The ECB also unveiled its macroeconomic projections for the upcoming years. Headline inflation has been downwardly revised from prior estimates, with Frankfurt now expecting it to average 5.4% in 2023, 2.7% in 2024, 2.1% in 2025 and 1.9% in 2026.

Economic growth is expected to show a modest uptick from 0.6% in 2023 to 0.8% in 2024, leading up to 1.5% for 2025 and beyond.

Euro Strengthens, European Stocks Pause

After Lagarde’s remarks, the euro-dollar exchange rate, as tracked by the Invesco CurrencyShares Euro Currency Trust ETF FXE, rose to 101.52, up 1%.

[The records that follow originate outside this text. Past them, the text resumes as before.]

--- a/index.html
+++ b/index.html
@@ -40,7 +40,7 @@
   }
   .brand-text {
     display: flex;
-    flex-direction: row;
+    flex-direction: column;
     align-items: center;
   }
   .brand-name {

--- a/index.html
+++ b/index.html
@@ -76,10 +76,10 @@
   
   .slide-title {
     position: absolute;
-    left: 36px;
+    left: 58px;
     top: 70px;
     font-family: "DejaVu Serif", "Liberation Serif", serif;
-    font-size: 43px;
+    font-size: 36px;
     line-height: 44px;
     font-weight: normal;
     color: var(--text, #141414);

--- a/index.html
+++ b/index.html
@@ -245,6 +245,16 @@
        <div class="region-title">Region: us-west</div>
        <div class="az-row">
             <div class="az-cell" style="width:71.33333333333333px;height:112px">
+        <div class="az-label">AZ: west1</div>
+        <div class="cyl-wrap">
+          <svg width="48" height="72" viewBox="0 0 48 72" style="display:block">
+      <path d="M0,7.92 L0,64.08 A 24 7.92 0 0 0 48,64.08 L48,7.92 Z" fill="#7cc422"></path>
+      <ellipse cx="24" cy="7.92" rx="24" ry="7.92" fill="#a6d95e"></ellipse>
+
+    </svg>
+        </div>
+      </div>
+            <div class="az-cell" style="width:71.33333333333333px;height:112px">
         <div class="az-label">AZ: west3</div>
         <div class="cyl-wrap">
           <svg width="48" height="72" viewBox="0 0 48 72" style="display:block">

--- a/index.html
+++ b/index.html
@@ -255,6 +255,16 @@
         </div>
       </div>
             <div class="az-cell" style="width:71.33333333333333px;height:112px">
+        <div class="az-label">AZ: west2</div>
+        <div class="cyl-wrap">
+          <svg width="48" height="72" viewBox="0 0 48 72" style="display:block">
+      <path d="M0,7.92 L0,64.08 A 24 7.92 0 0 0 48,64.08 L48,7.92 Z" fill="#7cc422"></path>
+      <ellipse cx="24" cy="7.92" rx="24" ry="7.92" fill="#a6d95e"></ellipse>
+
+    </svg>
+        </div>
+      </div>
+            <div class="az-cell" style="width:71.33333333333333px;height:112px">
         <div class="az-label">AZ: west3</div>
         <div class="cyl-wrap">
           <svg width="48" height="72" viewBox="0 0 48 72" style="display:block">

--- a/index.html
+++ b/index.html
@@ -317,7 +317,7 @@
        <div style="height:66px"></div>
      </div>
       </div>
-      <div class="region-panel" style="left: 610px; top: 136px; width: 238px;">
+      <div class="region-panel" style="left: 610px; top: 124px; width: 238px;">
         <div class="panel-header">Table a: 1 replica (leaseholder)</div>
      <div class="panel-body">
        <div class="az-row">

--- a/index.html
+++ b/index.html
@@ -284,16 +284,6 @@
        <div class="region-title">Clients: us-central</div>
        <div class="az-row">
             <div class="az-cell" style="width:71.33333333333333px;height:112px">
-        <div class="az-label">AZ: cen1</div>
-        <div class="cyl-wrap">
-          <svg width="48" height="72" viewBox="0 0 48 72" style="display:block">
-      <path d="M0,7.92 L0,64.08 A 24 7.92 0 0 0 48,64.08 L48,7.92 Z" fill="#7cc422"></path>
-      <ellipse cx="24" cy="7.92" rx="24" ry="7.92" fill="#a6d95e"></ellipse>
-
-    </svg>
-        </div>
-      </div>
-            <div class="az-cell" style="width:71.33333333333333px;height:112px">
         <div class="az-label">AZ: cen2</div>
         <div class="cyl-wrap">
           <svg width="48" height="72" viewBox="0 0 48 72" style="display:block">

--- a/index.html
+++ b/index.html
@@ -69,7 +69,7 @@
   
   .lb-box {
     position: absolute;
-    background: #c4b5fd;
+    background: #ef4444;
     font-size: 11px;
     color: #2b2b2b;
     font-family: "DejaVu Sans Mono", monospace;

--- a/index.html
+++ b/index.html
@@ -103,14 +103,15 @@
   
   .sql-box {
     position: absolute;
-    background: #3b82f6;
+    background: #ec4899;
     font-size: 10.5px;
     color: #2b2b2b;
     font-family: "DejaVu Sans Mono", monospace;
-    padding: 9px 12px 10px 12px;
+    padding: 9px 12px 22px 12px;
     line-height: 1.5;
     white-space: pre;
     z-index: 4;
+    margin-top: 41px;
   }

On the contrary, European equities flipped to the downside, likely impacted by the disappointing remarks regarding potential rate cuts.

Currency-unhedged exchange-traded funds (ETFs) tracking European stocks such as the SPDR DJ Euro Stoxx 50 ETF FEZ, the Global X DAX Germany ETF DAX, the iShares MSCI Italy ETF EWI, and the MSCI France Index Fund EWQ, still managed to hold on minor gains for the sessions, aided by the strength of the euro.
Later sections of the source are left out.